About allocation for agriculture, all concerned have stressed the need for implementation and monitoring. The farmers have to be made aware of budget provisions and they have to feel that the allocations are helping them and they should be able to extract the benefits intended for them. Bringing relief to the common man is the ultimate goal. Inspite of the good number of measures taken for reducing prices, some people doubt that prices may not come down. This is because prices of many other items will be increased. Fertiliser price has already gone up. Petroleum price-increase is in the offing. Some critics have questioned the increase of allocation for defence. But the armed forces have done excellent work in many areas and aided the civil administration in a befitting manner. They can not do their job without sufficient allocation of resources.

Most political parties have rejected the budget. They say that implementation of this budget will be difficult for the next government. This does not reflect the aspirations of the people.

Under the proposed budget, there will be large scale transfer payment to low income groups who have been hard hit by severe increase in prices over the last year.
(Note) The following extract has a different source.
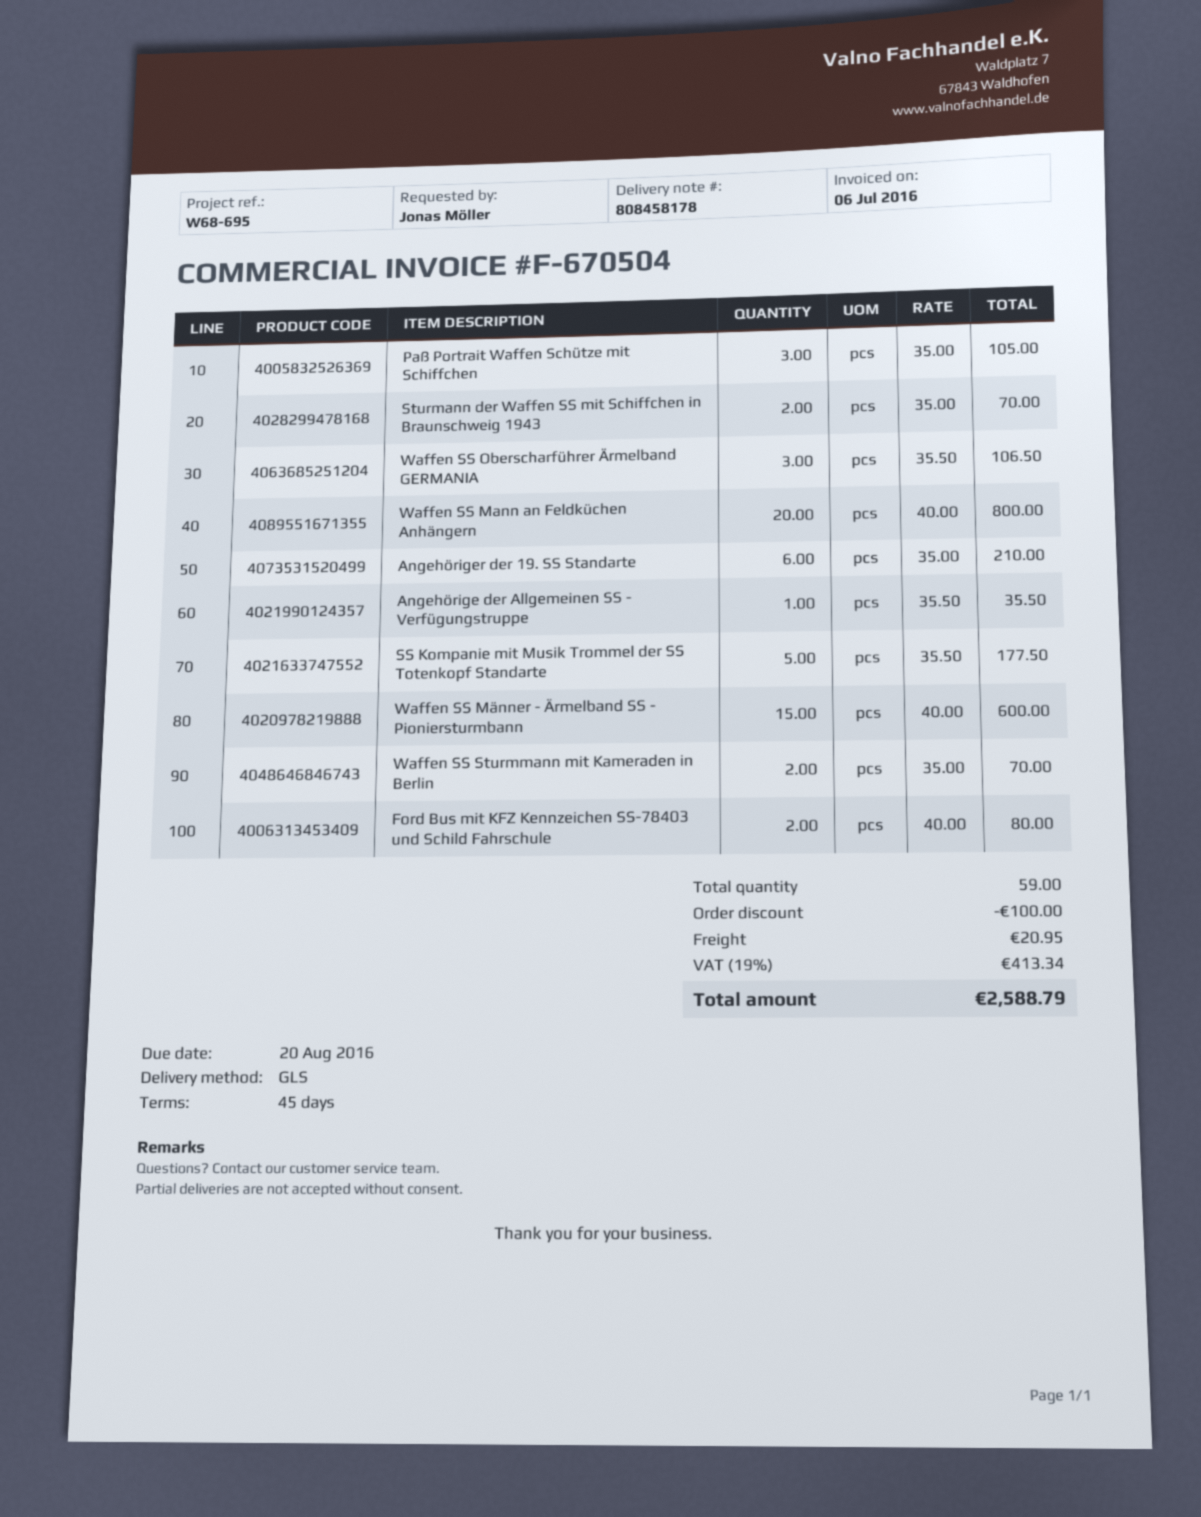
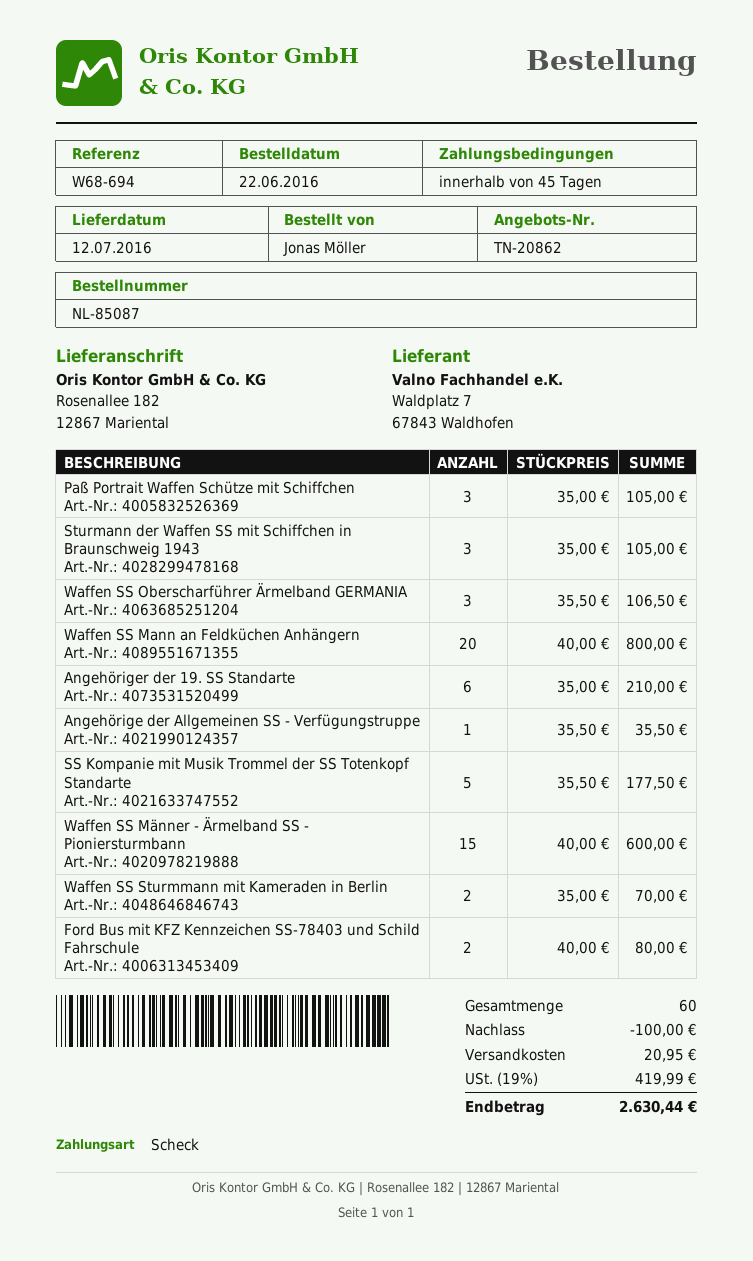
reference: W68-695 -> W68-694
Sturmann der Waffen SS mit Schiffchen in Braunschweig 1943: 2 x 35.00 = 70.00 -> 3 x 35.00 = 105.00
total quantity: 59 -> 60
tax: 19% = 413.34 -> 19% = 419.99
total: 2588.79 -> 2630.44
Because of exogenous inflationary pressure, the government can do little to reverse the price trend. The easier option is to resort to transfer payment. This is a pro-poor approach. This time no body can say that this is an anti-poor budget. Using a budget deficit to transfer purchasing power to the poor could have a growth-inducing effect on the rural and the macro-economy.

There are many good proposals in the budget. It remains to be seen how the budgetary measures will be implemented. The administration has to respond to achieve the targets, as have been laid out in the budget document. Coordinated efforts are needed for successful execution of the budget.